To do: Nothing is to be output except the lines from the one containing "position: relative;" through the end of the material, each reproduced exactly.

Record set: Begin

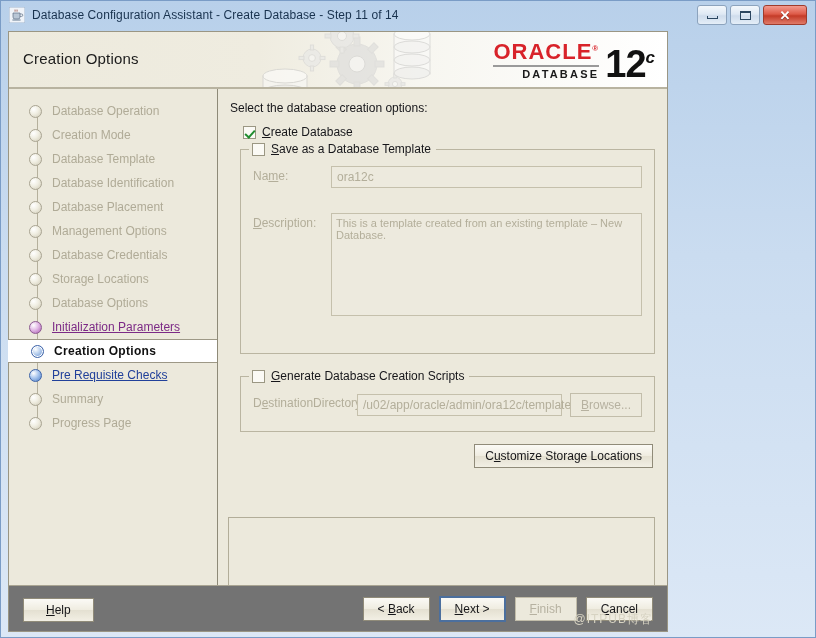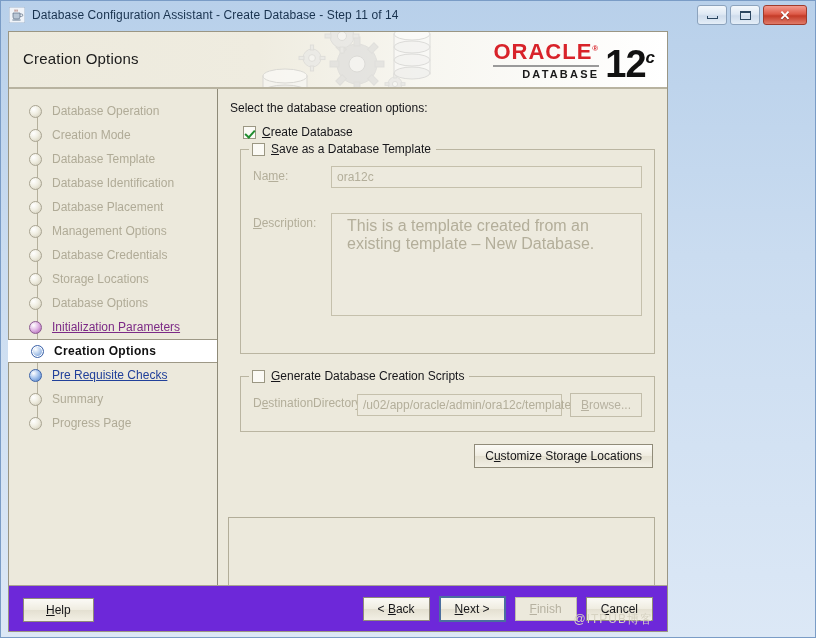--- a/index.html
+++ b/index.html
@@ -333,8 +333,8 @@
     border: 1px solid #c5c0ac;
     background: #edeade;
     color: #b3ae9a;
-    font-size: 16px;
-    padding: 3px 15px;
+    font-size: 11px;
+    padding: 3px 4px;
     min-width: 0;
     overflow: hidden;
     font-family: "Liberation Sans", sans-serif;

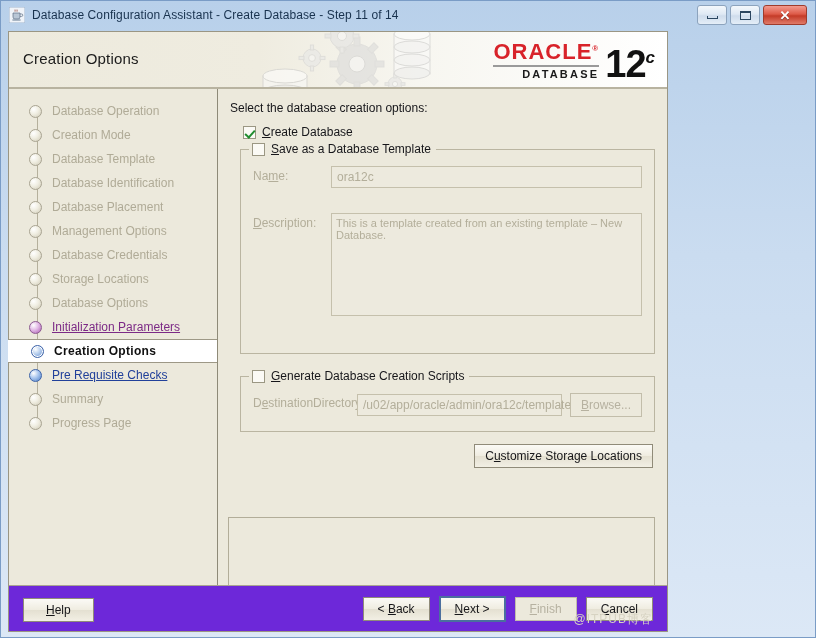--- a/index.html
+++ b/index.html
@@ -383,7 +383,7 @@
   .footer {
     flex: 0 0 46px;
     position: relative;
-    background: #6d28d9;
+    background: #737373;
     border-top: 1px solid #a9a492;
     display: flex;
     align-items: center;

Record set: End

Solution for this task:
     position: relative;
-    background: #6d28d9;
+    background: #737373;
     border-top: 1px solid #a9a492;
     display: flex;
     align-items: center;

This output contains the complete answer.